Reported as working by Dave Taylor of AskDaveTaylor.com, and Grant Goodale of Fibble.org.

However there are serious issues with particular software revisions. Software version 4.2.1.107 in particular, which was pushed out to T-Mobile phones, is known to have issues.

Options to avoid:

  • BlackBerry 8700

For some reason, normal Bluetooth DUN methods don’t work with the 8700 series, which is unfortunate because it’s relatively inexpensive and in all other respects a nice phone (particularly the ‘G’ revision).

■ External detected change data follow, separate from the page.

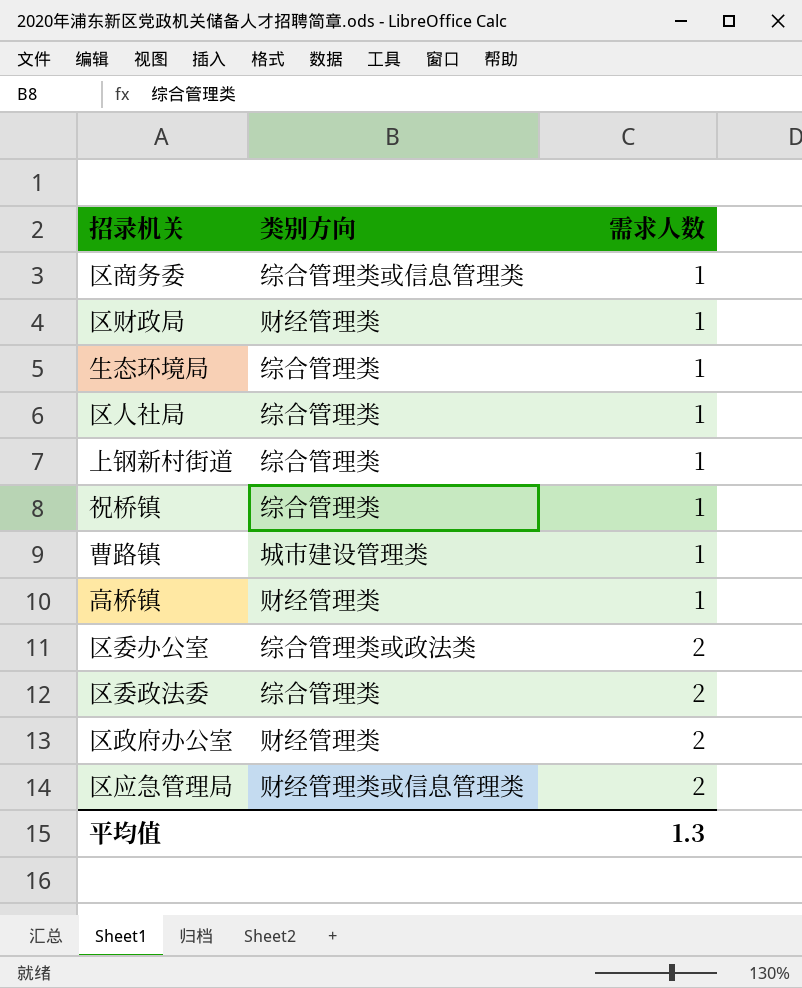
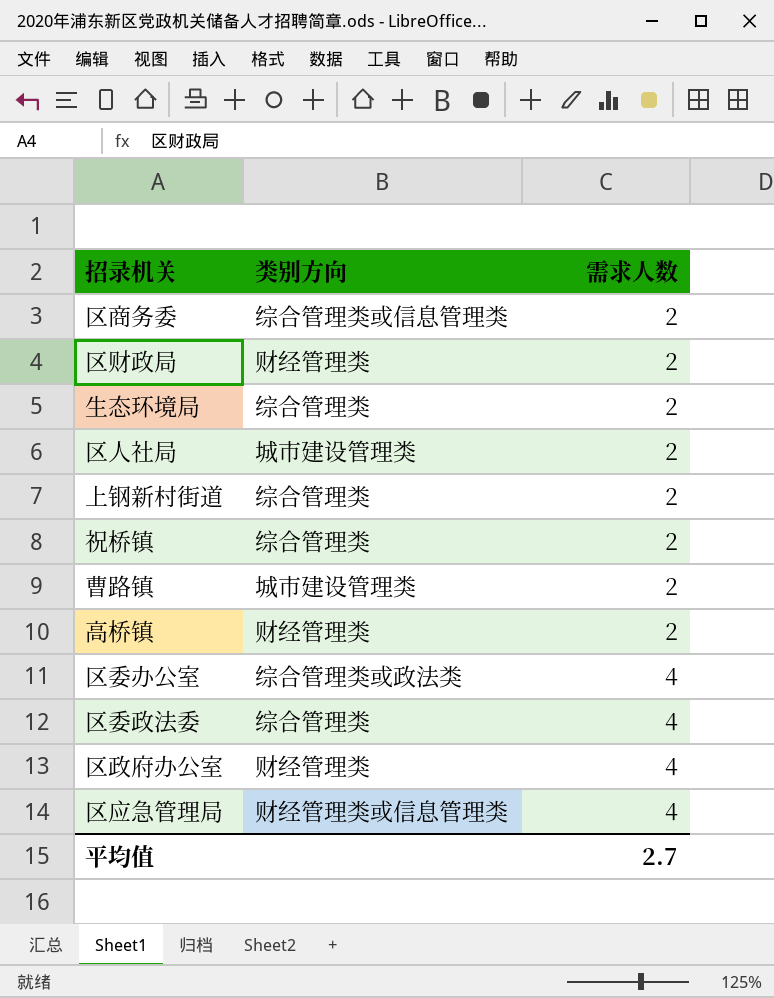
区商务委 | 需求人数: 1 -> 2
区财政局 | 需求人数: 1 -> 2
生态环境局 | 需求人数: 1 -> 2
区人社局 | 类别方向: 综合管理类 -> 城市建设管理类
区人社局 | 需求人数: 1 -> 2
上钢新村街道 | 需求人数: 1 -> 2
祝桥镇 | 需求人数: 1 -> 2
曹路镇 | 需求人数: 1 -> 2
高桥镇 | 需求人数: 1 -> 2
区委办公室 | 需求人数: 2 -> 4
区委政法委 | 需求人数: 2 -> 4
区政府办公室 | 需求人数: 2 -> 4
区应急管理局 | 需求人数: 2 -> 4
平均值 | 需求人数: 1.3 -> 2.7

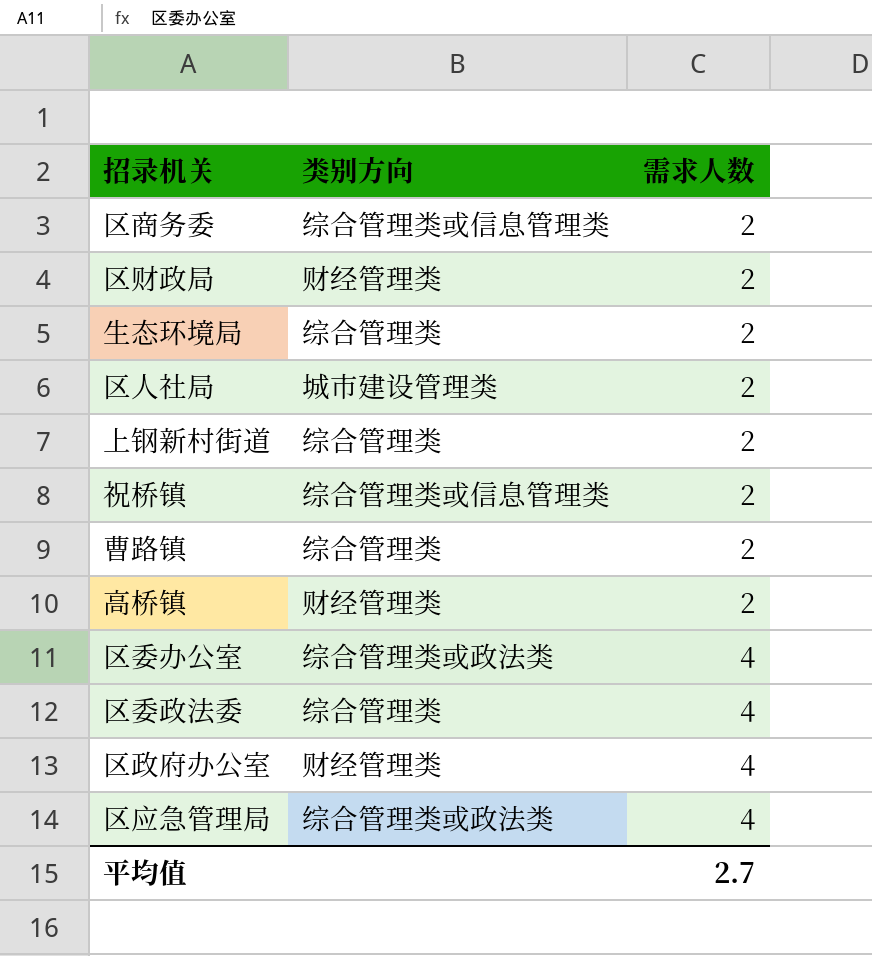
祝桥镇 | 类别方向: 综合管理类 -> 综合管理类或信息管理类
曹路镇 | 类别方向: 城市建设管理类 -> 综合管理类
区应急管理局 | 类别方向: 财经管理类或信息管理类 -> 综合管理类或政法类

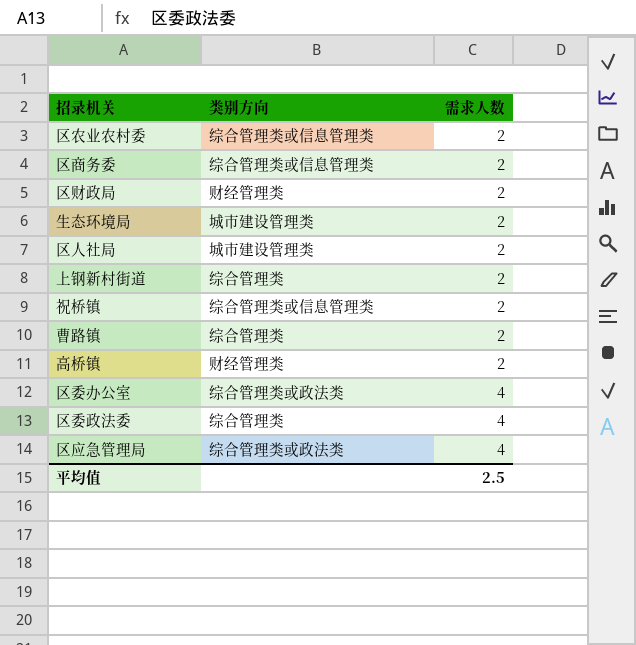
row 区政府办公室: 财经管理类 | 4 -> none
row 区农业农村委: none -> 综合管理类或信息管理类 | 2
生态环境局 | 类别方向: 综合管理类 -> 城市建设管理类
平均值 | 需求人数: 2.7 -> 2.5

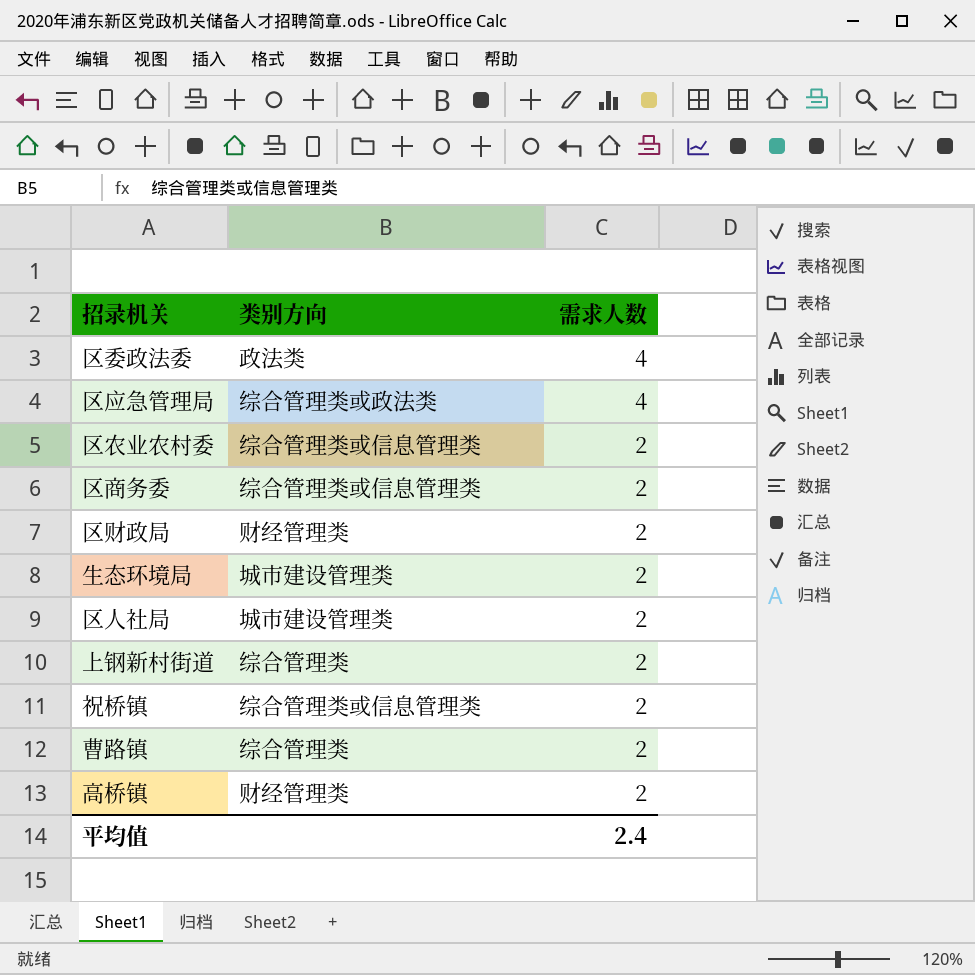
row order: 需求人数 ascending -> 需求人数 descending
row 区委办公室: 综合管理类或政法类 | 4 -> none
区委政法委 | 类别方向: 综合管理类 -> 政法类
平均值 | 需求人数: 2.5 -> 2.4

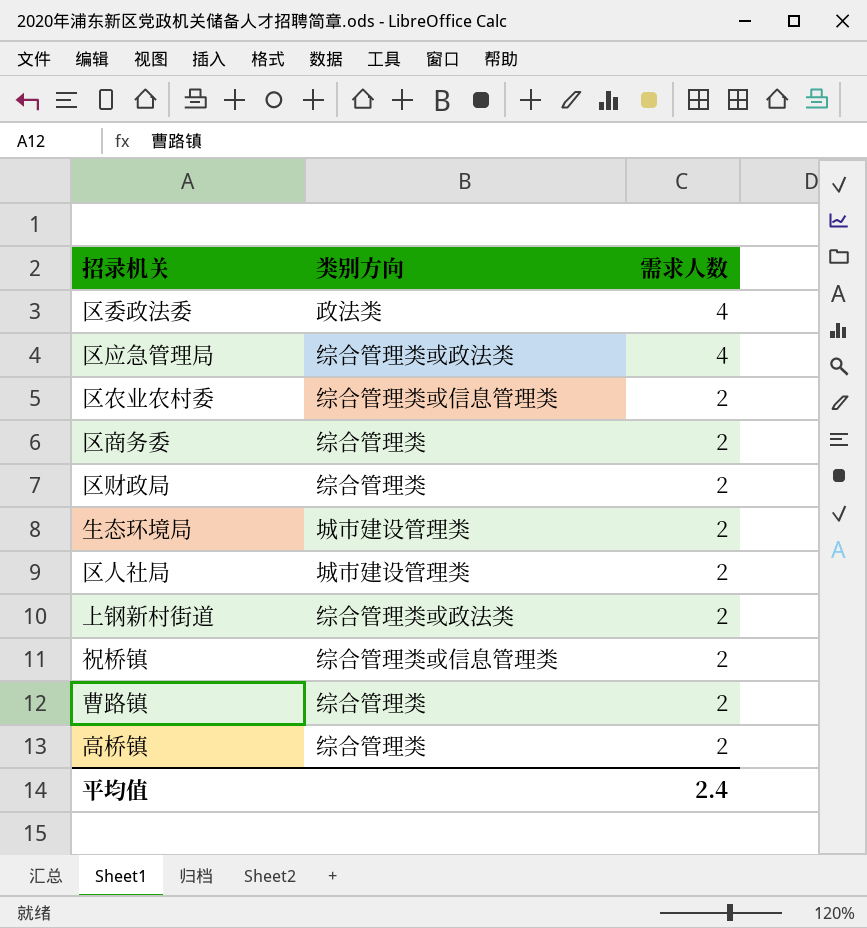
区商务委 | 类别方向: 综合管理类或信息管理类 -> 综合管理类
区财政局 | 类别方向: 财经管理类 -> 综合管理类
上钢新村街道 | 类别方向: 综合管理类 -> 综合管理类或政法类
高桥镇 | 类别方向: 财经管理类 -> 综合管理类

There’s a whole saga of efforts, including a substantial ‘bounty’, put towards getting this thing working as a USB or Bluetooth-tethered connection, but there doesn’t seem to be a very satisfactory solution. The closest anyone seems to have gotten is a $50 software package called “Pulse” which allows tethering via a proxy server that you must run (or pay for the use of), through which all traffic flows. Although I appreciate the effort involved, this doesn’t strike me as particularly elegant — frankly it’s unacceptable that it’s even necessary. Anything that requires that much of a workaround to use is broken.

The bottom line:

It’s not really much of a surprise that RIM doesn’t seem to focus very heavily on anything except Windows, given their established userbase in the corporate market, but it’s still a bit disappointing. The best BB device for Mac users at the current time seems to be one of the 8800 series, either the 8800 itself (currently retailing for $280) or the 8820/30 variants depending on whether you want GSM or CDMA service within the US. Either the Curve or the Pearl would seem to be a close second; I only give the 8800 an edge because it’s newer, and will probably be getting more attention for longer than either of the older models.

0 Comments, 0 Trackbacks

[/technology/mobile] permalink

While this isn’t breaking news or anything, Jeff Starr has a nice tutorial posted over at PerishablePress.com, explaining how to set up a BlackBerry Curve as a Bluetooth DUN device with a Mac. This allows you to connect to the Internet from the Mac via the BlackBerry, provided you have a data plan that supports ‘tethering’. (This includes — to my knowledge anyway — all T-Mobile unlimited data plans including ‘BlackBerry Unlimited’, but only some AT&T plans.)

The solution is of the same form as for most other modern phones: a custom modem script that gets dropped in /Library/Modem Scripts/ and a CID string that tells the phone to open a data connection to the network.